The 10 Things Science Proves About Storytelling
(Or, what I would’ve told the guy in 5A if I thought he’d actually listen.)
The 10 Things Science Proves About Storytelling
Earlier this week, I was on a flight to Pittsburgh to lead one of my storytelling workshops for a Vistage group there.
As sometimes happens, the guy next to me decided to be chatty.
He was about my age, clearly a professional—and the kind of guy you can tell instantly has strong opinions and is going to share them as facts. He was an interrupter. A bro’s bro.
Within five minutes, he’d managed to complain about how America is in decline and how it’s “basically illegal to be a straight white man now.”
I was suddenly grateful the flight was only an hour long.
He asked what I was doing in Pittsburgh.
“I teach storytelling workshops to CEOs,” I said.
He laughed.
“Amazing the shit people get paid for these days. Good for you, man.”
I think he meant it as a compliment.
So I did what any trained storytelling expert would do in that situation:
I put my earbuds in and took a nap.
But if I’d thought for a second he was actually open to learning something, I might’ve told him the ten things we now know from science about the power of story.
I saved them for you instead.
So here’s why storytelling matters—and why, if you’re curious, it’s worth way more than my day rate to fly me in and help your leaders become better storytellers:
1. Emotion Drives Every Decision
You don’t think your way into a decision. You feel your way there.
Story is how emotion travels. That’s why it works.
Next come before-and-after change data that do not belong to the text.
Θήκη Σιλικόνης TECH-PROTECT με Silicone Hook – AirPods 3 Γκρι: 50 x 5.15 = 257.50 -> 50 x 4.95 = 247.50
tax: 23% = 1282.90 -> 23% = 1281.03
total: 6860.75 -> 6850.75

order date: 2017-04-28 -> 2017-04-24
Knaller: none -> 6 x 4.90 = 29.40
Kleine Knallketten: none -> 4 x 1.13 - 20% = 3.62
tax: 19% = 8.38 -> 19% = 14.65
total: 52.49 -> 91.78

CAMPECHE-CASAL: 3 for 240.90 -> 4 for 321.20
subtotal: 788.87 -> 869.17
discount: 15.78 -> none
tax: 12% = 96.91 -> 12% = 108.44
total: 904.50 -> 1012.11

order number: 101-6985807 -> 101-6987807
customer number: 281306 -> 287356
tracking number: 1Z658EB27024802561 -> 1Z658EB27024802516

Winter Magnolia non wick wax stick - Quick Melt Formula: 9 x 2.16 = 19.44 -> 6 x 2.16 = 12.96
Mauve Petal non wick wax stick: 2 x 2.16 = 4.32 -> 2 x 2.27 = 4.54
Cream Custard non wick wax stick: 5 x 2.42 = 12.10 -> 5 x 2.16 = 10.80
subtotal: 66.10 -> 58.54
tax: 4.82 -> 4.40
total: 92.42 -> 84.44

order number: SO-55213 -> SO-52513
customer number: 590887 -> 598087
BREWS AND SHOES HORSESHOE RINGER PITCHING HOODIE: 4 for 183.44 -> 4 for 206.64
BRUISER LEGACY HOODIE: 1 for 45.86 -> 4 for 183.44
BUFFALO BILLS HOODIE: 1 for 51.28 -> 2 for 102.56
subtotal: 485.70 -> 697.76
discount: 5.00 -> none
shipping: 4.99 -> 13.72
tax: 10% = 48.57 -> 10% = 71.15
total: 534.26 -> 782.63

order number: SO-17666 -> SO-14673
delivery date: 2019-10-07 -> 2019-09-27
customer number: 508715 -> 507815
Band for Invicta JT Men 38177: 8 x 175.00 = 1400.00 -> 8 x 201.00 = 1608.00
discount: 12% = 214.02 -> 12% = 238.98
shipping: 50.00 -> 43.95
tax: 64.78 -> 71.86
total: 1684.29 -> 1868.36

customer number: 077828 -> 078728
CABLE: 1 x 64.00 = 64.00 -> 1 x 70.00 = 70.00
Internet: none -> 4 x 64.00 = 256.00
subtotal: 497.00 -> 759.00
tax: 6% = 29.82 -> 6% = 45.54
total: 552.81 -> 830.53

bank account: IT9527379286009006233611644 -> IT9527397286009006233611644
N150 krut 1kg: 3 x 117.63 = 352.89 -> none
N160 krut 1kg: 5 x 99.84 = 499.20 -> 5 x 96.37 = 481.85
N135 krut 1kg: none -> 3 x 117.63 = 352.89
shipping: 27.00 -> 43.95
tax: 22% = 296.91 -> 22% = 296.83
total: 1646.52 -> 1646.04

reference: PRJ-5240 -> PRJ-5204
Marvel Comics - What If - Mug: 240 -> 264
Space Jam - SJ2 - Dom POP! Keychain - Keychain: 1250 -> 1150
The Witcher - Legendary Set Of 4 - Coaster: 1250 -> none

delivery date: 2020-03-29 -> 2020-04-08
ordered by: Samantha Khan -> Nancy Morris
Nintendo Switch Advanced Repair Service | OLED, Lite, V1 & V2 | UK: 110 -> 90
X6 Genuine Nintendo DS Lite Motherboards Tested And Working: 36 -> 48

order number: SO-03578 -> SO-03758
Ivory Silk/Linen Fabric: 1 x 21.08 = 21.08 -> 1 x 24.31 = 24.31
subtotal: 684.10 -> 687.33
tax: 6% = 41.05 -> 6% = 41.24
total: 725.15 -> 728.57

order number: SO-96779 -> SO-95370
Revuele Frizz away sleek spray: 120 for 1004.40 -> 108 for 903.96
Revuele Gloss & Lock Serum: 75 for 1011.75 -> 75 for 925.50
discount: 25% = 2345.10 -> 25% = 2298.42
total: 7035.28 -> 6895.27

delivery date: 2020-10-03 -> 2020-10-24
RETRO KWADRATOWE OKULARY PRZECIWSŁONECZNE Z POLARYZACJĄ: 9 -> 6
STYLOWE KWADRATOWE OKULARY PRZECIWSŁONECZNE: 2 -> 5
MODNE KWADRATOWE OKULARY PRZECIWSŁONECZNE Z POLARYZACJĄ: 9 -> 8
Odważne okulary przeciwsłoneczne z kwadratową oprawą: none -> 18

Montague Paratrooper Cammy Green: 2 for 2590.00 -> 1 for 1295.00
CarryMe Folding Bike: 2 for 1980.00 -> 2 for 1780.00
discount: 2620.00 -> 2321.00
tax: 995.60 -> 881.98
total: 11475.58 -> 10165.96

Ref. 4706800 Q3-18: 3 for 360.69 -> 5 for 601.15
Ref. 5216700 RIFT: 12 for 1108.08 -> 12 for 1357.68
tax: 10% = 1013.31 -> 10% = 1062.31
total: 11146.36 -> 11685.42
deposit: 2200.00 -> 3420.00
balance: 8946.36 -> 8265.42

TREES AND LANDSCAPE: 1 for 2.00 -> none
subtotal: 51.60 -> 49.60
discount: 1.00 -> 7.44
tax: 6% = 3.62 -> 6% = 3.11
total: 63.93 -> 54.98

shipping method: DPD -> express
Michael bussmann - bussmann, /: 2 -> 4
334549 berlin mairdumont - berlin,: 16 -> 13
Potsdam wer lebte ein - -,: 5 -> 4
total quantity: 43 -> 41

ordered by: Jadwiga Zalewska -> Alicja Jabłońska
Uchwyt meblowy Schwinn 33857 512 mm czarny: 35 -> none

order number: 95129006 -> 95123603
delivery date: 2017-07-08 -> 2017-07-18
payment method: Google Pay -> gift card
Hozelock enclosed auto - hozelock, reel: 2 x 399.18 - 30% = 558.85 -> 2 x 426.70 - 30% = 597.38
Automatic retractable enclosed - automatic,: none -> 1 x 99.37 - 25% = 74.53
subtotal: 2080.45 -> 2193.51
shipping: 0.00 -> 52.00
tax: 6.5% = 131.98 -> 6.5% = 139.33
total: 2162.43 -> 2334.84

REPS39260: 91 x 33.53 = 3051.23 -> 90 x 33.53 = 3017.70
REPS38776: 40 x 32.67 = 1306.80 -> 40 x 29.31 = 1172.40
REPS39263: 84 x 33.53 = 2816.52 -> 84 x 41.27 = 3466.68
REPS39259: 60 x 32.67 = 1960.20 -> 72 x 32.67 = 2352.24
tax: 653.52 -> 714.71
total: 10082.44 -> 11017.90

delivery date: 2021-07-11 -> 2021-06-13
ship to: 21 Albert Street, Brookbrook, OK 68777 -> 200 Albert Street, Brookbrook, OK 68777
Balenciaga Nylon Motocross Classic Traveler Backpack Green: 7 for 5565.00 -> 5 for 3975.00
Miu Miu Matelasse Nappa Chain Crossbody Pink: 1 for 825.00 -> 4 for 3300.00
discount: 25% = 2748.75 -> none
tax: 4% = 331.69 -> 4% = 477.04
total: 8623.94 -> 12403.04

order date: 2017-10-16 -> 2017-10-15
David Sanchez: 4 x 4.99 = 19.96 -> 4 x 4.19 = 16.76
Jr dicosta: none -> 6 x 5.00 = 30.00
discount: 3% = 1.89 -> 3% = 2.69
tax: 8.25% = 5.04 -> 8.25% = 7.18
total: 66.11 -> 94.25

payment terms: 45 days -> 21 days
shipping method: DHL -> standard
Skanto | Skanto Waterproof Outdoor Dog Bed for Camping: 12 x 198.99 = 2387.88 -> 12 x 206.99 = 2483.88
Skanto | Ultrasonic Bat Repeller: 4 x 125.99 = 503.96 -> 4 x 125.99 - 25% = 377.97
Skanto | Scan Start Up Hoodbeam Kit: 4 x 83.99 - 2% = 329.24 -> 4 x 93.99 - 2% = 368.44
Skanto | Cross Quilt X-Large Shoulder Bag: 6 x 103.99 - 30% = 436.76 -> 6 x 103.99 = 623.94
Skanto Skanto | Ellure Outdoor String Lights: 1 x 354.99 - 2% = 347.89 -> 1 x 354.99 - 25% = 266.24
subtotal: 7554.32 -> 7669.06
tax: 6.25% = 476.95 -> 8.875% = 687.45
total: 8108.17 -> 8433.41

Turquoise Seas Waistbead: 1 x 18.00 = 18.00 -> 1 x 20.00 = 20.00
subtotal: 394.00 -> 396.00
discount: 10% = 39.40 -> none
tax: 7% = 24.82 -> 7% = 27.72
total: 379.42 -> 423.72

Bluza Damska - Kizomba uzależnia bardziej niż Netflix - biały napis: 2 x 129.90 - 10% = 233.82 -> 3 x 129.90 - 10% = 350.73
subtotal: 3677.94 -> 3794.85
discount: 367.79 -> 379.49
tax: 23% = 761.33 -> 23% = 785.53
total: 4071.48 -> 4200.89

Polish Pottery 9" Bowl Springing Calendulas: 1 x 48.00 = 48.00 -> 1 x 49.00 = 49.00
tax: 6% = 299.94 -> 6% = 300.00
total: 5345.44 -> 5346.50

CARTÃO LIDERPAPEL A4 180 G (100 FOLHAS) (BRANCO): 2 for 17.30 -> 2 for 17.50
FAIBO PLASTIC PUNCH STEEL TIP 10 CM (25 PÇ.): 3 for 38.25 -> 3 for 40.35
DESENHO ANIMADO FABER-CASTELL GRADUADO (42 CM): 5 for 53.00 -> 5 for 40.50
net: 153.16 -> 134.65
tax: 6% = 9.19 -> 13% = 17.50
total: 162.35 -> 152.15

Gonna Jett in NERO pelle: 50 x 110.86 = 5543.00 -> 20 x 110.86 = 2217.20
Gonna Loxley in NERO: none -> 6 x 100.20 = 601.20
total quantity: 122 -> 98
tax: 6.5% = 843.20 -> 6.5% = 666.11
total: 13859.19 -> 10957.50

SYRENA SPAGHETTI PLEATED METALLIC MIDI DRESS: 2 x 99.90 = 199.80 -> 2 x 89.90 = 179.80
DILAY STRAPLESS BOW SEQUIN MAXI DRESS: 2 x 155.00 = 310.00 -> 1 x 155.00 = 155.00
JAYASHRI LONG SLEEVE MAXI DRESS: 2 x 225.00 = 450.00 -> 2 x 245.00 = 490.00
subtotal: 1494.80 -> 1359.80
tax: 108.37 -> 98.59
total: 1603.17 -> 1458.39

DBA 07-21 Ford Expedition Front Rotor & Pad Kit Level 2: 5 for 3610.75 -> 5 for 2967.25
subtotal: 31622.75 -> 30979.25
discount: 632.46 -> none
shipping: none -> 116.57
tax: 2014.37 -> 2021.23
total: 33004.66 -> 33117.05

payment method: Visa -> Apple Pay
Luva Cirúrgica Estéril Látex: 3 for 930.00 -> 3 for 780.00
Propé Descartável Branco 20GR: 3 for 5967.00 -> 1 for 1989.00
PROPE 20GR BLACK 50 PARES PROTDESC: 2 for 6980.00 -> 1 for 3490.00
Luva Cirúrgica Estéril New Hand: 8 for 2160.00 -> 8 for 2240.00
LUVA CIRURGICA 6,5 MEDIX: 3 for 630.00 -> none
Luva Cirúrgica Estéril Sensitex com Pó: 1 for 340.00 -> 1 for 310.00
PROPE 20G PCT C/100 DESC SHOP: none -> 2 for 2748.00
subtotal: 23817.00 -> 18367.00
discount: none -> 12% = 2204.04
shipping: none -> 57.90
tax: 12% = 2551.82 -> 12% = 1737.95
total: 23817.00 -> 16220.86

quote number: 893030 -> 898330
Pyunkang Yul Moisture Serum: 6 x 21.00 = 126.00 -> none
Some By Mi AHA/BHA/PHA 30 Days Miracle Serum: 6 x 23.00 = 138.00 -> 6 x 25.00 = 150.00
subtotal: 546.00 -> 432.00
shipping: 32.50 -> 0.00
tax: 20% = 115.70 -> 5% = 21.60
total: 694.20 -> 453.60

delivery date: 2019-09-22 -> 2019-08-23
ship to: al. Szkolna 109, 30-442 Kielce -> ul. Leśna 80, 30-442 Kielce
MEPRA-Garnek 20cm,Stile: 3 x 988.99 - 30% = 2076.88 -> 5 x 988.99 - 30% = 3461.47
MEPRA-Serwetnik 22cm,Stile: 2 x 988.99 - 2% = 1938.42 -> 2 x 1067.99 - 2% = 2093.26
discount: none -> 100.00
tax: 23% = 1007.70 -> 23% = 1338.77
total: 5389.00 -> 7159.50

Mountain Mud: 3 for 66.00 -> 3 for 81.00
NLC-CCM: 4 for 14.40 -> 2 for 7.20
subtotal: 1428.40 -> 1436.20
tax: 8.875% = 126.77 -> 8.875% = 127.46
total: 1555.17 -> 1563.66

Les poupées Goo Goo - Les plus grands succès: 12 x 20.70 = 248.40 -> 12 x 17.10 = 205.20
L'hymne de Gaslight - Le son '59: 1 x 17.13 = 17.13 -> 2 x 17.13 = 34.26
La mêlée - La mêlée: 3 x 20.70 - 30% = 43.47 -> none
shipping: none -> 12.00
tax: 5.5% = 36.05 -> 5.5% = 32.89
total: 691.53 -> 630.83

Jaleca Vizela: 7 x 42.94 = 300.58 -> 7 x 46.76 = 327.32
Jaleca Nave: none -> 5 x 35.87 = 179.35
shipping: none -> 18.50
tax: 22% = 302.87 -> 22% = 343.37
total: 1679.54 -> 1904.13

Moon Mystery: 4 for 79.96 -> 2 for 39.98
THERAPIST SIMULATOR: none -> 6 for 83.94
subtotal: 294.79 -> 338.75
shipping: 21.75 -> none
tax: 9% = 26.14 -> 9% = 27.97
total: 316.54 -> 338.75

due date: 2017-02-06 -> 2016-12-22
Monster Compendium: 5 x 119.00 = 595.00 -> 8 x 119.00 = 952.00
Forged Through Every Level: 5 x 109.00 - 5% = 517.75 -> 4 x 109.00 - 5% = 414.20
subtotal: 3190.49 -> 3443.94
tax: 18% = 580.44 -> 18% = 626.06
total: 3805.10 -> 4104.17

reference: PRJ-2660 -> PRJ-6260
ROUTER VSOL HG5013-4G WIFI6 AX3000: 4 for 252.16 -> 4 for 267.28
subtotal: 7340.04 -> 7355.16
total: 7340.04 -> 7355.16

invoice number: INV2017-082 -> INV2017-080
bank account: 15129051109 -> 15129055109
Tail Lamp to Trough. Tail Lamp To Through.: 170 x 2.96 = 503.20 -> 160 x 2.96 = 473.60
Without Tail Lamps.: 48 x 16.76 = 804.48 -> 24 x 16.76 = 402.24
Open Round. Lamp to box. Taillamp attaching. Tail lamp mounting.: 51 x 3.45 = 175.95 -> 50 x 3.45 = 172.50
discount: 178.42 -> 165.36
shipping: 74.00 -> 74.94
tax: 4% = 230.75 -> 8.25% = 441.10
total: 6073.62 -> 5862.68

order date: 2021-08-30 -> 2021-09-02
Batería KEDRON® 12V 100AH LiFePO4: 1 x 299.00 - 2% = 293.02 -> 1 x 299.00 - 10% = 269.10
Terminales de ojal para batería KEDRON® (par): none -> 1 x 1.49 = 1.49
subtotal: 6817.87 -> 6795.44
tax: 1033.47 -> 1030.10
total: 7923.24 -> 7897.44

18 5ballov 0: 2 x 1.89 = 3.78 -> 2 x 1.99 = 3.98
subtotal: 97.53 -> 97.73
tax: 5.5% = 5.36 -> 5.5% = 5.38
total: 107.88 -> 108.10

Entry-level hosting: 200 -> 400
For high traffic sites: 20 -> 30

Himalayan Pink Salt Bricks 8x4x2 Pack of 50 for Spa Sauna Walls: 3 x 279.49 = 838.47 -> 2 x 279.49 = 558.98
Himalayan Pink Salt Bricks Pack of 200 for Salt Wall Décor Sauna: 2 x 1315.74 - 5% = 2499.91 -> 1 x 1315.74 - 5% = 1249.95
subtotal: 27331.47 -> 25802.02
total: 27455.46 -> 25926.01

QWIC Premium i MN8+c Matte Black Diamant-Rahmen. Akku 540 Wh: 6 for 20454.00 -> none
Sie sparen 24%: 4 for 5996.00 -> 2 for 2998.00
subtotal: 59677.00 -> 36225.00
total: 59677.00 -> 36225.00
2. Your Brain is a Story Machine
We invent narratives all day long to make sense of what we see.
Even when facts are missing, we fill in the gaps—usually with the worst-case scenario.
3. Stories Sync Our Brains
When I tell a story, and you’re pulled in, our brains begin to mirror each other.
It’s called neural coupling. It’s real. And it’s how trust begins.
4. Stories Trigger Chemistry
Great stories spark powerful brain chemicals:
Cortisol for focus
Dopamine for curiosity
Oxytocin for trust and connection
It’s neuroscience, not sorcery.
5. Stories Activate the Brain’s GPS
Our brains are wired for structure: Conflict → Struggle → Resolution.
A story arc lights up more regions of the brain than a list of facts ever could.
6. Data Without Story Dies
People don’t remember numbers—they remember what those numbers mean.
If you want your data to matter, give it a narrative.
7. Personal Stories Build Trust
When you share a well-crafted personal story, people don’t just like you.
They believe you. It’s called narrative transportation.
8. Stories Make Ideas Stick
A good story is up to 22x more memorable than a standalone fact.
That’s not an estimate. That’s actual research.
9. Stories Bypass Resistance
Argue with someone, and they brace for impact.
Tell them a story, and they lower their guard. Story is the backdoor to belief.
10. Great Stories Change Behavior
Not just minds. Behavior.
The right story at the right time can change what someone does next. That’s power.
And that’s why every few weeks I fly to places like Pittsburgh to help leaders be better storytellers.
Because once your leaders learn how to communicate with emotion, structure, and meaning—they don’t just get better at talking.
They get better at leading.
And listening.
Unlike the guy next to me on Delta flight 5790.
I’m gonna start carrying this list around like a sacred scroll—just in case I’m ever seated next to someone in 5A again. Storytelling isn’t fluff, it’s firmware. It’s how humans have installed wisdom for millennia. You’re not just teaching CEOs to talk pretty—you’re rewiring brains, lowering defenses, and sneaking truth past the ego's security system. That’s the kind of sorcery we need more of.
Great stuff! And told inside the frame of a story!